• _EXERCISE AIM_
Please reproduce the entries below exactly as they stand, but leave the pictures out.

• _DATA_
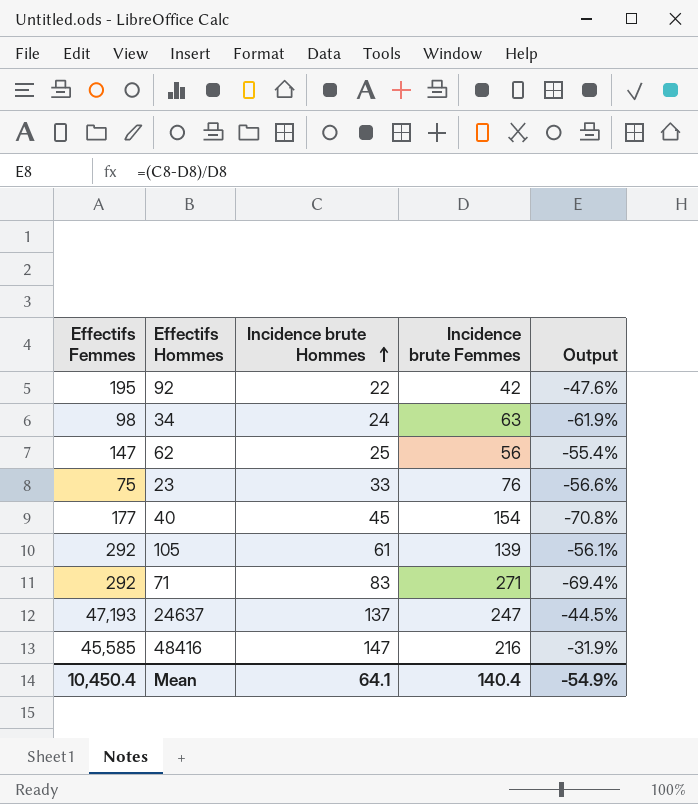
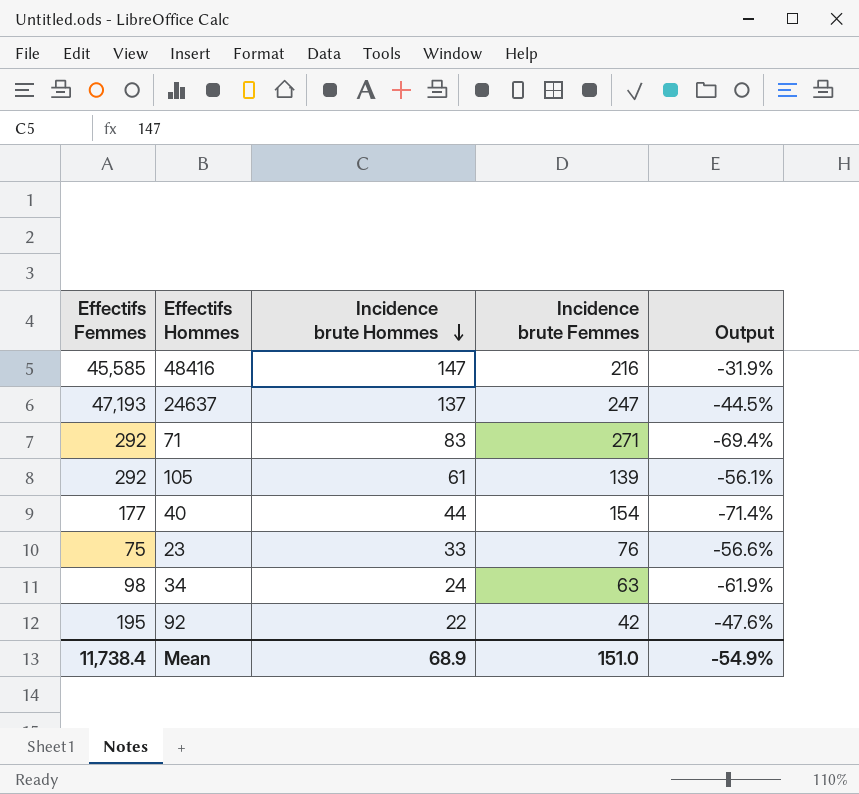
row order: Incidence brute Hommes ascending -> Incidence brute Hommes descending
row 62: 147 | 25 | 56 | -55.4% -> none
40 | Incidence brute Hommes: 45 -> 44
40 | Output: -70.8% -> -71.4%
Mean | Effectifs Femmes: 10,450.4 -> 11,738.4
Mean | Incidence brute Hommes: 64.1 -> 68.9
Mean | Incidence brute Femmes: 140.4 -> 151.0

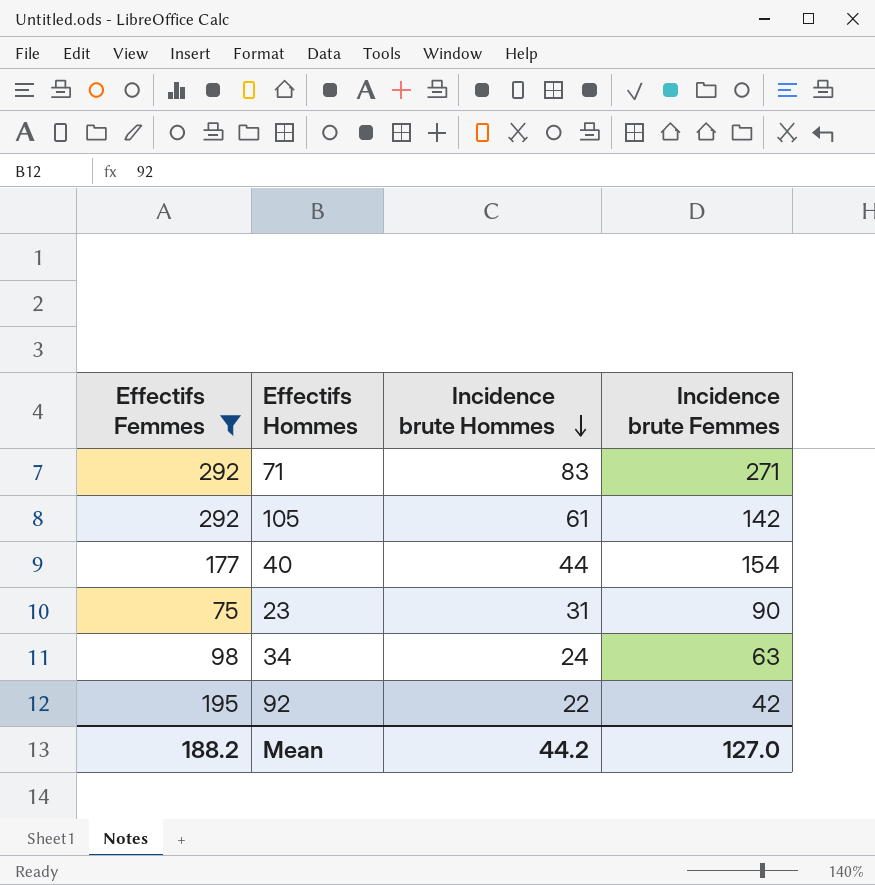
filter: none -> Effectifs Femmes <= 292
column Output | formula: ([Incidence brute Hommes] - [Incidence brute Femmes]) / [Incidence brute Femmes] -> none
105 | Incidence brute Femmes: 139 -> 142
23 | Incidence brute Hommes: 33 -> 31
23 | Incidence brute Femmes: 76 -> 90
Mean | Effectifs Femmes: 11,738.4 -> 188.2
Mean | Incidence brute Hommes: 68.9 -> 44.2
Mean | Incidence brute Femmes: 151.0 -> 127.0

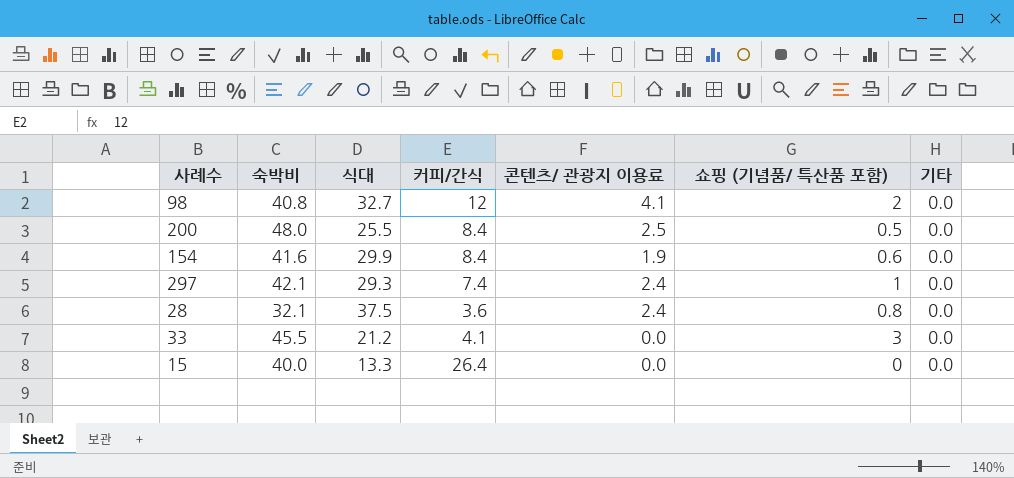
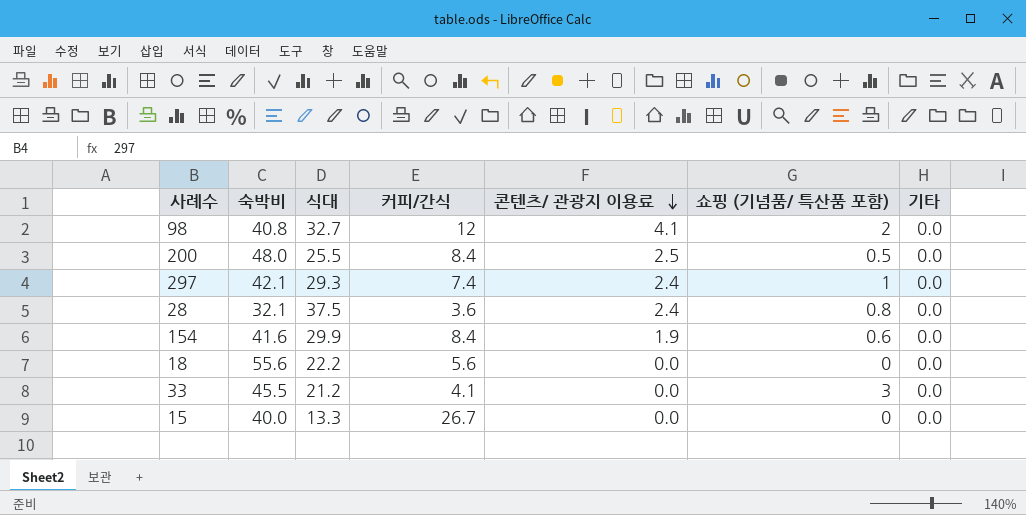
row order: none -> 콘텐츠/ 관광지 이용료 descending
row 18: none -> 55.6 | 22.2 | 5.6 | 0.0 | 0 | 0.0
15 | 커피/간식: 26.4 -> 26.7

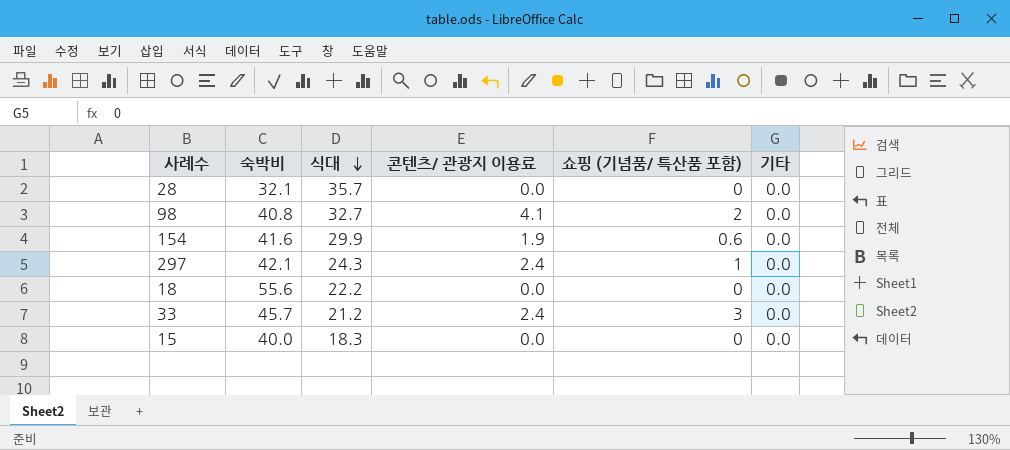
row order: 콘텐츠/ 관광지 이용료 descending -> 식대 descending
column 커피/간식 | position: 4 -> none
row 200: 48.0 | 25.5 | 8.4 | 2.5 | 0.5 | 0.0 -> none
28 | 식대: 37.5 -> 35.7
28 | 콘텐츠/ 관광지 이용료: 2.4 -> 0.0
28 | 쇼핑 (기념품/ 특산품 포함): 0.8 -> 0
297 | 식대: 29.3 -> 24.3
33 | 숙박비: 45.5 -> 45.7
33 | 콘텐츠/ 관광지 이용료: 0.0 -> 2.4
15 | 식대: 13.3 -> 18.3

• _RESPONSE TO THIS EXERCISE_
row order: Incidence brute Hommes ascending -> Incidence brute Hommes descending
row 62: 147 | 25 | 56 | -55.4% -> none
40 | Incidence brute Hommes: 45 -> 44
40 | Output: -70.8% -> -71.4%
Mean | Effectifs Femmes: 10,450.4 -> 11,738.4
Mean | Incidence brute Hommes: 64.1 -> 68.9
Mean | Incidence brute Femmes: 140.4 -> 151.0

filter: none -> Effectifs Femmes <= 292
column Output | formula: ([Incidence brute Hommes] - [Incidence brute Femmes]) / [Incidence brute Femmes] -> none
105 | Incidence brute Femmes: 139 -> 142
23 | Incidence brute Hommes: 33 -> 31
23 | Incidence brute Femmes: 76 -> 90
Mean | Effectifs Femmes: 11,738.4 -> 188.2
Mean | Incidence brute Hommes: 68.9 -> 44.2
Mean | Incidence brute Femmes: 151.0 -> 127.0

row order: none -> 콘텐츠/ 관광지 이용료 descending
row 18: none -> 55.6 | 22.2 | 5.6 | 0.0 | 0 | 0.0
15 | 커피/간식: 26.4 -> 26.7

row order: 콘텐츠/ 관광지 이용료 descending -> 식대 descending
column 커피/간식 | position: 4 -> none
row 200: 48.0 | 25.5 | 8.4 | 2.5 | 0.5 | 0.0 -> none
28 | 식대: 37.5 -> 35.7
28 | 콘텐츠/ 관광지 이용료: 2.4 -> 0.0
28 | 쇼핑 (기념품/ 특산품 포함): 0.8 -> 0
297 | 식대: 29.3 -> 24.3
33 | 숙박비: 45.5 -> 45.7
33 | 콘텐츠/ 관광지 이용료: 0.0 -> 2.4
15 | 식대: 13.3 -> 18.3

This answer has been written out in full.